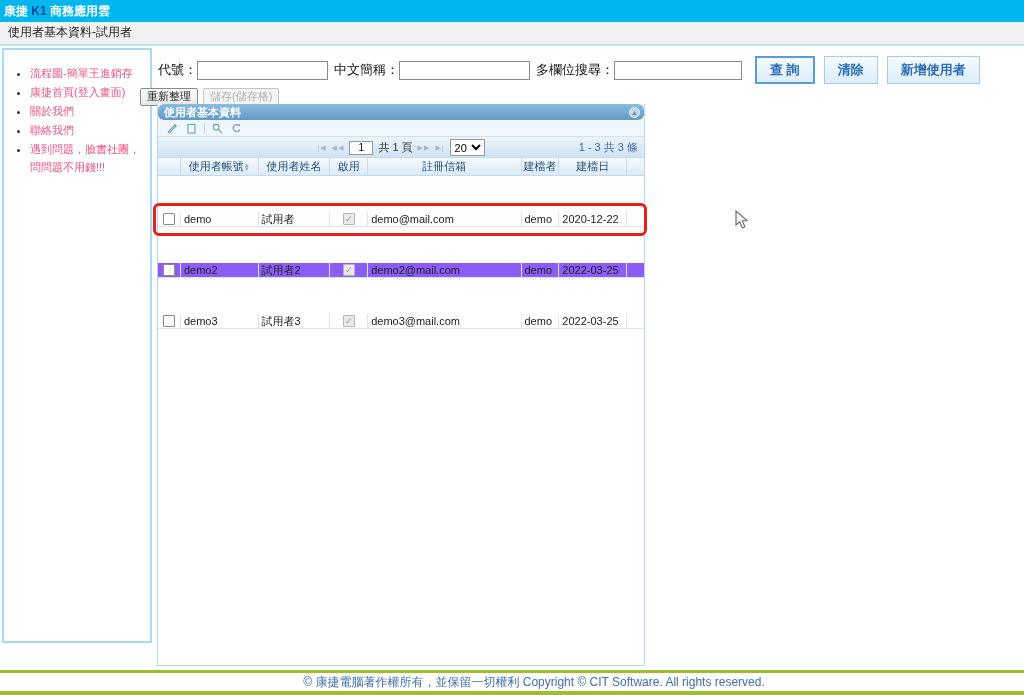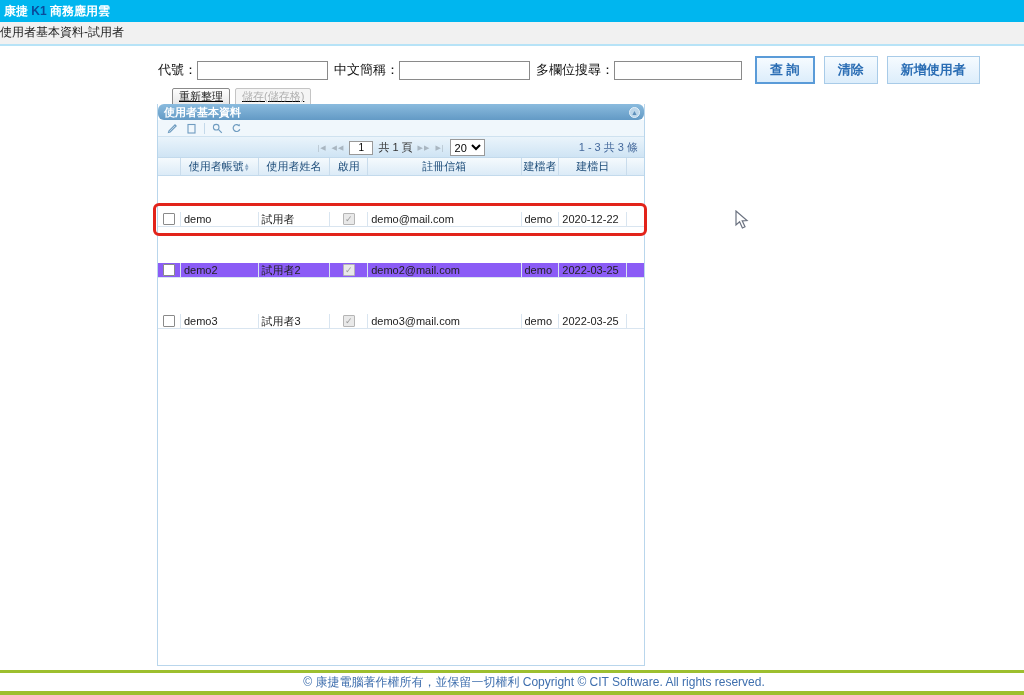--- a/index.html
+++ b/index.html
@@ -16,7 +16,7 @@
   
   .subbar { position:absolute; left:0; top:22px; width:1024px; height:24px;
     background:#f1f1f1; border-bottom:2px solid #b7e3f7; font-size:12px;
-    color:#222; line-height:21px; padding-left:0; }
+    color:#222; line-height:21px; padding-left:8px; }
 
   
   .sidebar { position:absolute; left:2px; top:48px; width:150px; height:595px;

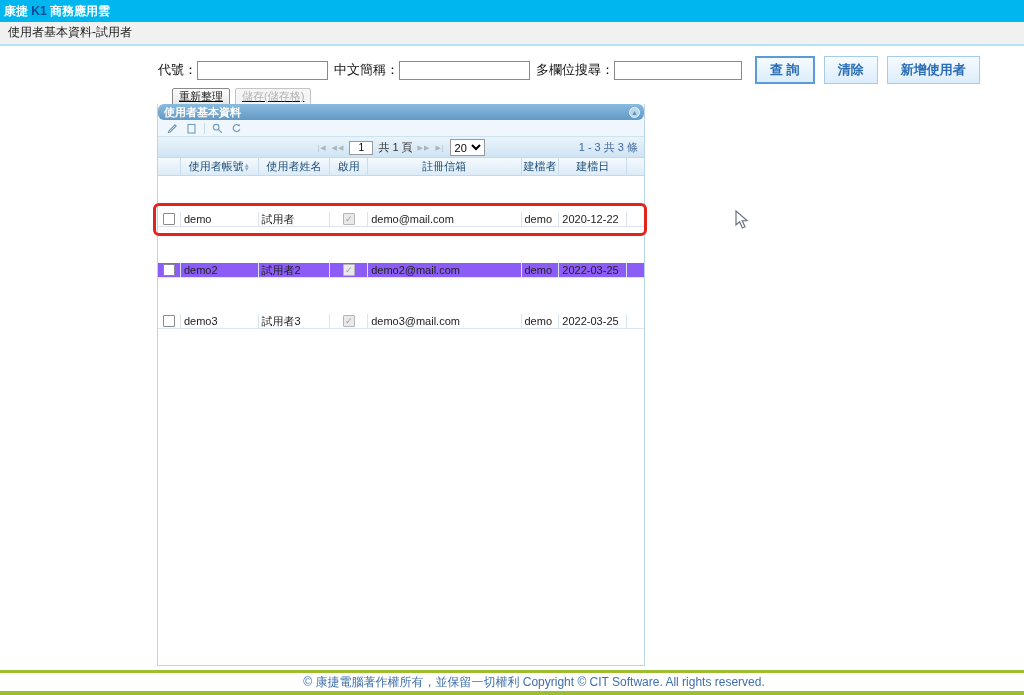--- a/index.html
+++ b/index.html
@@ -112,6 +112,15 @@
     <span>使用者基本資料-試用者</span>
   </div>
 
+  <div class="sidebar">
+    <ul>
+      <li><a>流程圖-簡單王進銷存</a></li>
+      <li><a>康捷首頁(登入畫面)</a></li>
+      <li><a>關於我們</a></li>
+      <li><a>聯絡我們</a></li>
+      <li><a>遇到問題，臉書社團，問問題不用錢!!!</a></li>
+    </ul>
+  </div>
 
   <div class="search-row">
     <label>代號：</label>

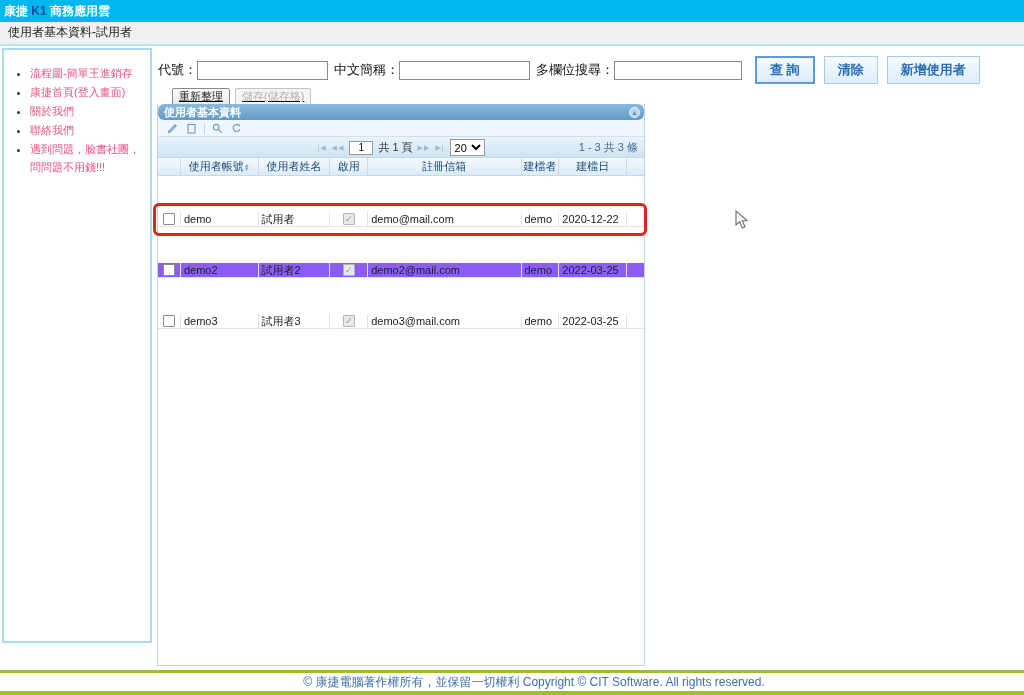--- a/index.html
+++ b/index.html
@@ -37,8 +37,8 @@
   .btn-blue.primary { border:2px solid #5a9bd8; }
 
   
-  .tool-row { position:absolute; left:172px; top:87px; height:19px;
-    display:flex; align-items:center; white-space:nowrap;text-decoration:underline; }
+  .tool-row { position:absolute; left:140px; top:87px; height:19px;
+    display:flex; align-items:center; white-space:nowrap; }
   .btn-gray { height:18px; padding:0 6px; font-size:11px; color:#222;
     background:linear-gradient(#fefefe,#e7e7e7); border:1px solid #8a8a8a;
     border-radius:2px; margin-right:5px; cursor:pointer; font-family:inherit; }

*-*-*

(WORK TO BE COMPLETED) Every line above with the string "solid" in it needs to be copied.

(ANSWER TO THIS TASK)
     background:#f1f1f1; border-bottom:2px solid #b7e3f7; font-size:12px;
   .btn-blue.primary { border:2px solid #5a9bd8; }
     background:linear-gradient(#fefefe,#e7e7e7); border:1px solid #8a8a8a;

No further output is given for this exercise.